To achieve anything close to human cognizance will require the successful prototyping of the human brain. This is the most powerful computer there is, though it remains to be seen if this will always be the case. The algorithms which power Neural Networks are constantly improving in pattern recognition and auditory skills.
Machine Learning, as documented thus far, assumes a computer is capable of memorizing beyond the storage and retrieval of useful information, and…
Deep Learning is one of its many processes of erudition. This, too, is modeled from neural science and enables a computer to process random data in an unsupervised manner.
Challenges and Limitations
The biggest obstacle in applied machine learning is overfitting. This is when a learning algorithm favors training data but fails upon the introduction of new datasets. In other words, the algorithm does not replicate the same findings when generalized or encountering the unseen.
Overfitting stems from the inadequacy of data and its inability to feed the algorithm. This is because learning models don’t have the capability of “creating something from nothing,” pointing to its origins in real-world scenarios. For example, history is made when noteworthy events occur, often in direct opposition of data which predicted otherwise. A statement which suggests that “a woman could never become President of the United States” is an example of overfitting—particularly when a woman becomes President of the United States.
Other challenges of machine learning involve its scripts for making and evaluating predictions. Like traditional programming, these, too, can be compromised by malicious code.
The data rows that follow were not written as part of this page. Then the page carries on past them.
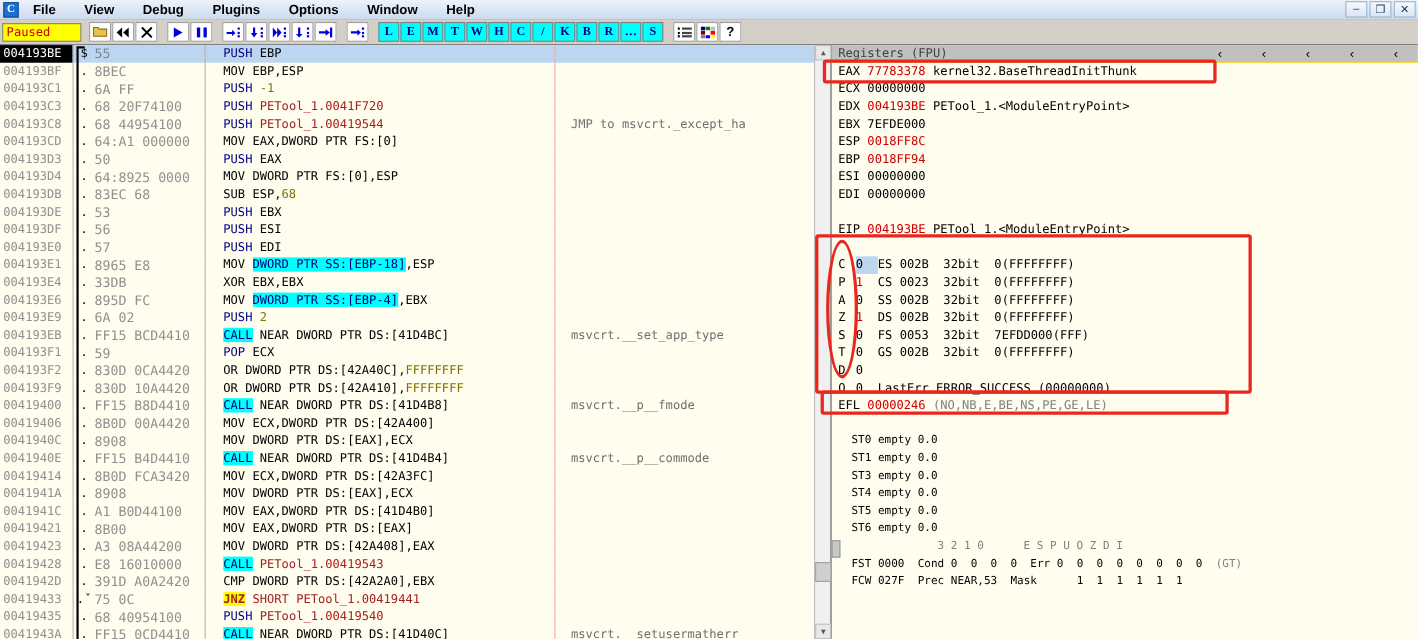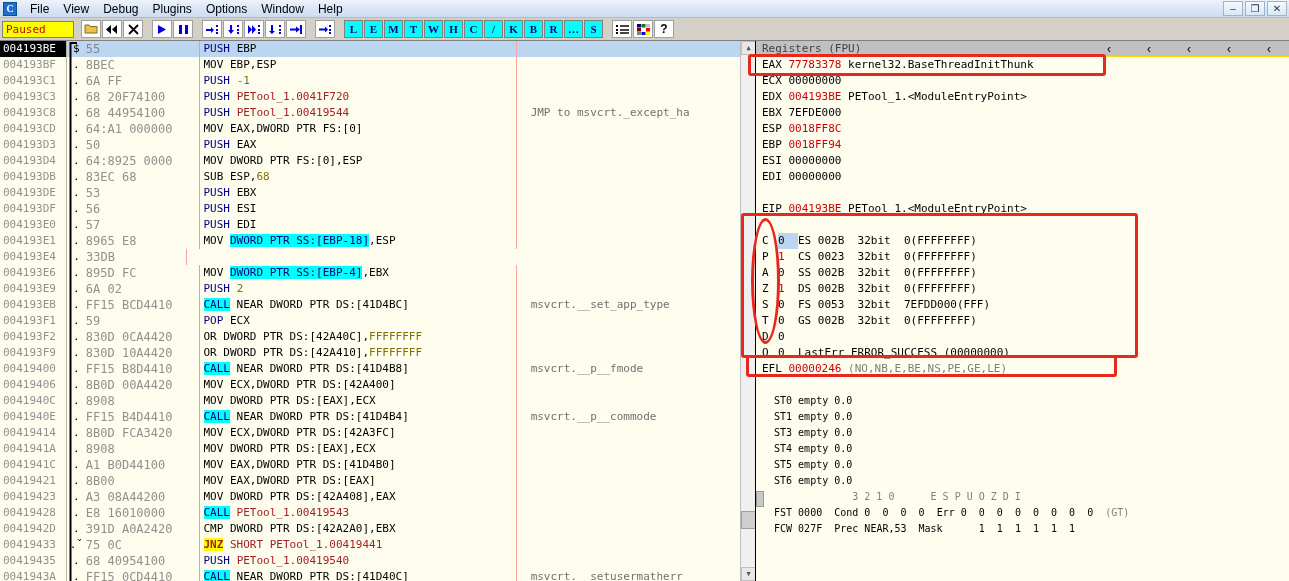--- a/index.html
+++ b/index.html
@@ -25,21 +25,21 @@
   }
   #titlebar .app-icon {
     width: 14px; height: 14px; margin-left: 3px; margin-right: 6px;
     background: #1f6fd0;
     color: #fff; font-weight: bold; font-size: 10px;
     font-family: "Liberation Serif", serif;
     display: flex; align-items: center; justify-content: center;
     border: 1px solid #0d4e9c;
   }
   .menu {
-    display: flex; align-items: center; gap: 0px;
+    display: flex; align-items: center; gap: 12px; font-weight: bold;
   }
   .menu-item {
     font-family: "Liberation Sans", sans-serif;
     font-size: 12px; color: #000;
     padding: 1px 7px;
     cursor: default;
   }
   .wincontrols {
     position: absolute; right: 2px; top: 1px;
     display: flex; gap: 2px;
@@ -135,24 +135,23 @@
     width: 100px;
     color: #909090;
     overflow: hidden;
     font-size: 12px;
   }
   .drow.sel .c-hex { color: #7a8896; }
   .c-ins {
     width: 318px;
     color: #000080;
     border-left: 1px solid #b8b4a0;
-    padding-left: 4px;
+    padding-left: 16px;
     overflow: hidden;
     font-size: 11px;
-    margin-left: 13px;
   }
   .c-cmt {
     width: 240px;
     color: #707070;
     border-left: 1px solid #fca5a5;
     padding-left: 14px;
     overflow: hidden;
     font-size: 11px;
   }
   .mn { color: #000080; }
@@ -494,20 +493,21 @@
           <div class="c-addr">004193E1</div>
           <div class="c-mark">.</div>
           <div class="c-hex">8965 E8</div>
           <div class="c-ins"><span class="plain">MOV </span><span class="hl-cyan">DWORD PTR SS:[EBP-18]</span><span class="plain">,ESP</span></div>
           <div class="c-cmt"></div>
         </div>
         <div class="drow">
           <div class="c-addr">004193E4</div>
           <div class="c-mark">.</div>
           <div class="c-hex">33DB</div>
+          <div class="c-ins"><span class="plain">XOR EBX,EBX</span></div>
           <div class="c-cmt"></div>
         </div>
         <div class="drow">
           <div class="c-addr">004193E6</div>
           <div class="c-mark">.</div>
           <div class="c-hex">895D FC</div>
           <div class="c-ins"><span class="plain">MOV </span><span class="hl-cyan">DWORD PTR SS:[EBP-4]</span><span class="plain">,EBX</span></div>
           <div class="c-cmt"></div>
         </div>
         <div class="drow">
The irony (and paradox) here is that vendors have begun using machine learning techniques to detect and classify malware in advanced security products. Finally, there’s the looming question of what happens when machines get so intelligent that they begin replacing humans in the global ecosystem. Martin Ford’s Rise of the Robots is an excellent read that addresses this subject.
Regardless of these challenges, machine learning is an integral part of artificial intelligence and will continue to gain ground in theory and practice. This is especially true with the onset of quantum computing which makes it possible to analyze different data sets with simpler versions of feature engineering. No one really knows what the future holds, but predictive modeling, if you will, suggests that machines will take part in it.